If you are a follower of the economic news, you are aware of the fact that manufacturing is slowing down at the midpoint of this year. This is not a good sign as it means that we are entering the K-shaped recovery, a hangover that will lead to a recession. Also, the Federal Reserve is prepared to push the economy into recession, if necessary.
Prices rose 7.1% annually in November
The Consumer Price Index (CPI) rose at an annual rate of 7.1% in November. That was below economists’ expectations of a 73% year-over-year increase, but it was still the best rate since December 2021.
This figure follows two consecutive monthly price increases of 0.4%. Still, it shows that the U.S. is lagging in the war against inflation. Economists have questioned whether the Fed can keep the economy at “normal” levels.
While the CPI has been trending downward since June, it is still above the Federal Reserve’s goal of 2% annually. As a result, President Joe Biden said that “the nation may face more setbacks in its efforts to control inflation.” He added that the government remains “uncertain” about its future path.
Food costs were the biggest contributor to the rise in prices in November. The United Nations food index, which measures monthly changes in international prices of a basket of food commodities, stood just marginally above its value one year ago. However, global wheat prices remain substantially higher than in the past two years.
Immigrants are a major contributor to economic growth
In addition to being a source of jobs for Americans, immigrants also help to keep our domestic industry competitive. By adding high-skilled workers, we can remain competitive in many areas. And the economy as a whole benefits because they contribute billions of dollars in taxes each year.
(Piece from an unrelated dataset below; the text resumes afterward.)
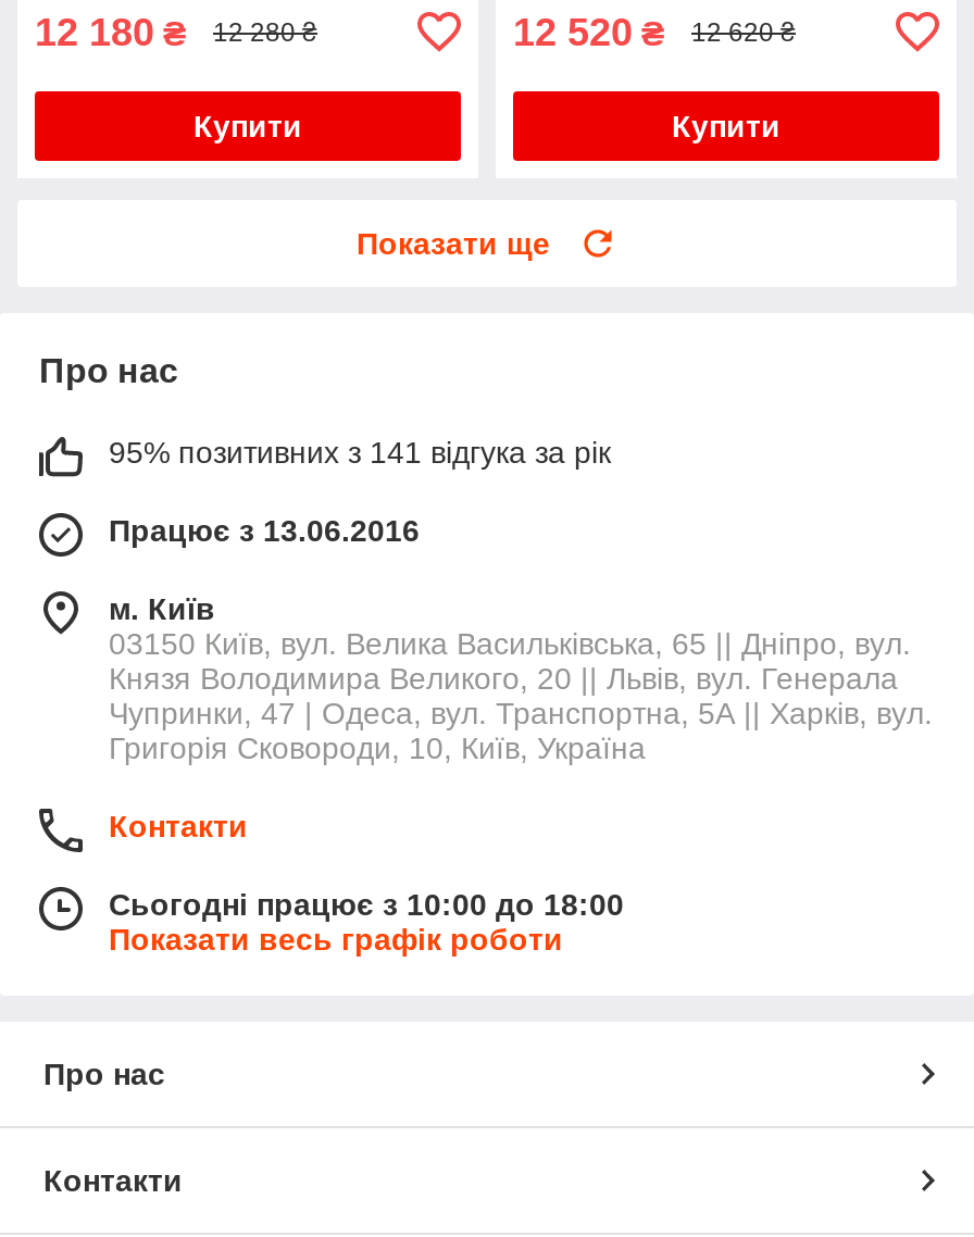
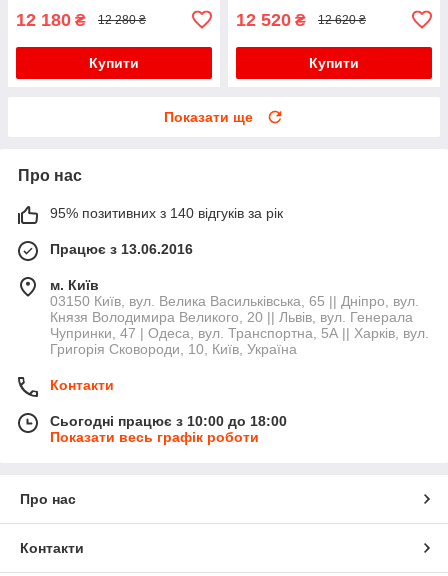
[109,434,611,469] 95% позитивних з 141 відгука за рік -> [50,205,283,221] 95% позитивних з 140 відгуків за рік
Immigrants have long been an important part of the U.S. economy, but recent research has found that their contributions have become more significant in the last few years. A large part of this is due to increased education levels among newcomers.
Research indicates that immigration can positively affect the economy, as well as the quality of life. It is important to note that immigrants make a positive impact on the economy by increasing demand for goods and services. These products and services are then consumed by Americans. The more goods and services consumed, the more the economy will grow.
Research shows that immigrants are more likely to start their own businesses. Many of the Fortune 500 companies, including Goldman Sachs and LinkedIn, were founded by immigrants. Other companies founded by immigrants include Anheuser-Busch, Procter & Gamble, and eBay.
Fed prepares to push the economy into recession
The Federal Reserve is preparing to push the economy into recession next year. In fact, a recent poll shows that almost 100% of company CEOs are predicting a recession.
In response, Fed officials are raising interest rates. They believe this will help tamp down inflation. However, it could also lead to slower economic growth, which will increase unemployment.
In addition, the Fed’s policy may crimp business investment. Businesses are struggling to find workers and still have order backlogs. This could hold up manufacturing activity during a recession.
At the same time, the strong labor market and growing real spending are keeping the economy from slipping into recession. But with so many uncertainties weighing on the economy, it’s difficult to say what the Fed’s policy will do.
Some analysts are skeptical that the Fed will be able to strike a delicate balance. After all, it has two main goals: maintaining stable inflation and achieving maximum employment.